Qu’est-ce qui peut aider les personnes dépendantes de la prégabaline ?
Alors que les prescriptions de ce médicament ont augmenté, il reste un manque de services pour soutenir ceux qui se sentent piégés, disent certains.
« Les trois principes de base pour arrêter en toute sécurité les gabapentinoïdes comme la prégabaline sont, premièrement, de le faire lentement. Cela peut prendre des mois, voire des années, pour arrêter les médicaments qu’ils prennent depuis de nombreuses années », a déclaré Horowitz, qui dirige une clinique à Londres pour aider les gens à arrêter de prendre des médicaments psychiatriques et a publié un manuel clinique intitulé « Maudsley Deprescribe Lignes directrices ». le mois dernier.
« Le deuxième principe est que tout le monde est un peu différent.

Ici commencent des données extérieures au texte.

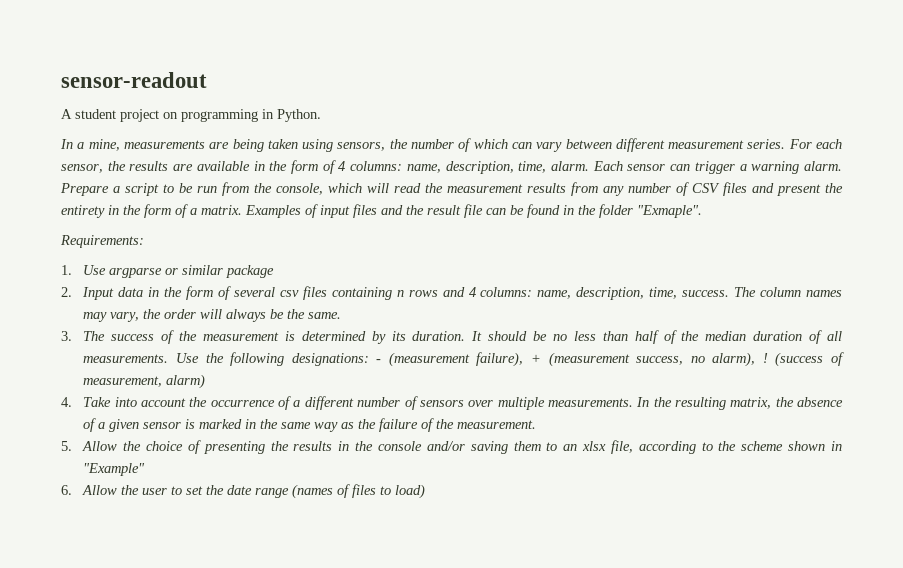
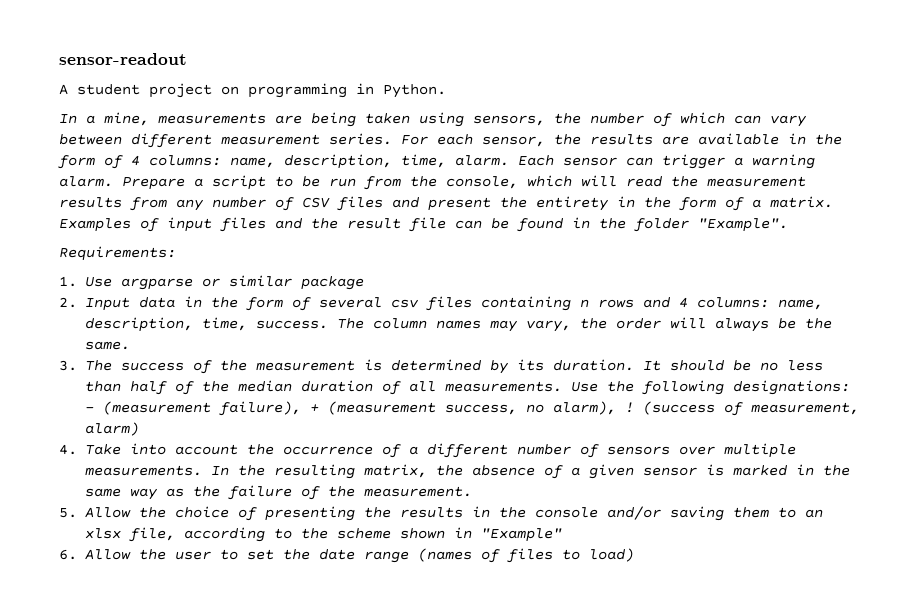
- Examples of input files and the result file can be found in the folder "Exmaple".
+ Examples of input files and the result file can be found in the folder "Example".

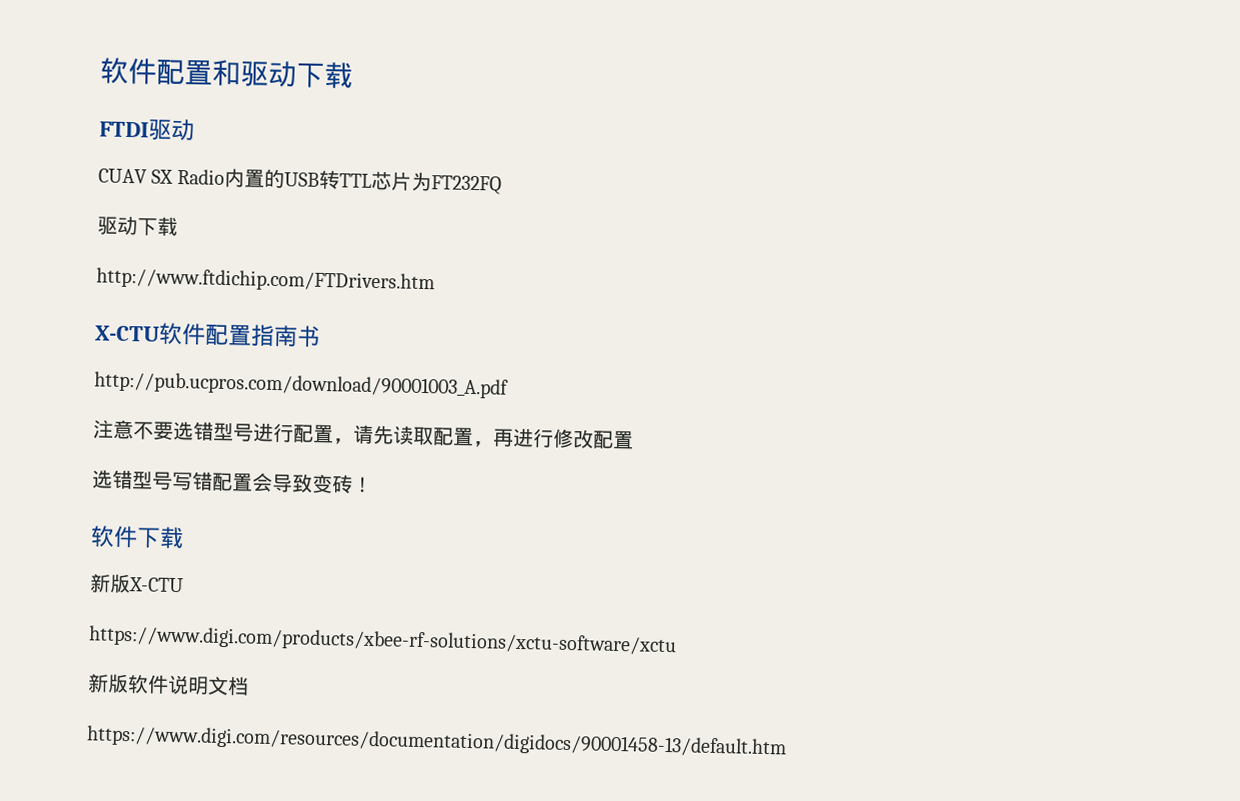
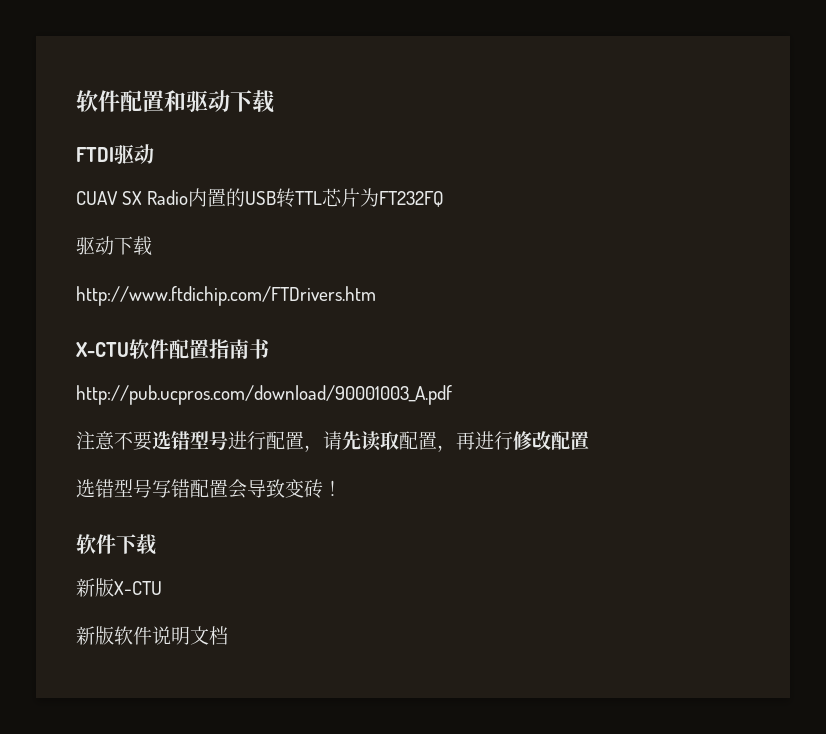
- https://www.digi.com/products/xbee-rf-solutions/xctu-software/xctu
- https://www.digi.com/resources/documentation/digidocs/90001458-13/default.htm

Il existe probablement des facteurs de risque : plus vous prenez ce médicament depuis longtemps ou plus la dose est élevée, plus il est difficile d’arrêter », a-t-il déclaré.
Il souligne cependant qu’il n’y a pas eu beaucoup de recherches sur les facteurs de risque individuels potentiels, avec des essais et des erreurs impliqués avec chaque patient.
Le troisième et dernier principe pour arrêter la prégabaline est connu sous le nom de diminution hyperbolique, ce qui signifie réduire progressivement la quantité prise par une personne.
« À mesure que vous diminuez les doses, vous devez y aller de plus en plus lentement, comme si vous descendiez une falaise verticale », a-t-il déclaré.
Horowitz estime que les professionnels de la santé doivent réévaluer la manière dont ils traitent à court terme les problèmes de santé mentale tels que l’anxiété.
« La prégabaline est un médicament dangereux. C’est l’une des causes d’overdoses accidentelles qui augmentent le plus rapidement ; cela affecte notre façon de penser, cela affecte la mémoire et la cognition. Cela affecte le sommeil et provoque des problèmes de poids. Il existe toute une série d’effets négatifs pour une utilisation à long terme. Et c’est difficile de s’arrêter.
« Nous avons été enfermés dans ce cycle de recherche de la solution chimique magique pour résoudre l’anxiété. Et je ne pense pas qu’il existe un médicament qui ait des effets à long terme sur l’anxiété qui n’ait pas tous ces coûts », a-t-il ajouté.
Certains experts ont déclaré que la plupart des décès liés à la prégabaline surviennent lorsque celle-ci est prise en association avec des opiacés.
« La prégabaline pourrait être efficace et utile pour de nombreuses personnes, mais les patients doivent suivre les conseils de leur médecin et signaler tout effet secondaire qu’ils ressentent », a déclaré Glyn Lewis, professeur d’épidémiologie psychiatrique à l’University College de Londres, dans un communiqué.
Lewis fait partie d’une équipe menant une étude financée par le NHS pour étudier l’efficacité de la prégabaline dans le traitement de l’anxiété chez ceux qui n’ont pas répondu aux antidépresseurs. On examinera également s’il existe des symptômes de sevrage à l’arrêt du traitement.
Approuvée pour la première fois en 2004 et vendue par le fabricant de médicaments Pfizer, les prescriptions de prégabaline ont augmenté dans toute l’Europe, selon une étude publiée en 2021.
L’étude a noté qu’en Suède, par exemple, la prégabaline était présente dans 28 pour cent des intoxications mortelles chez les toxicomanes.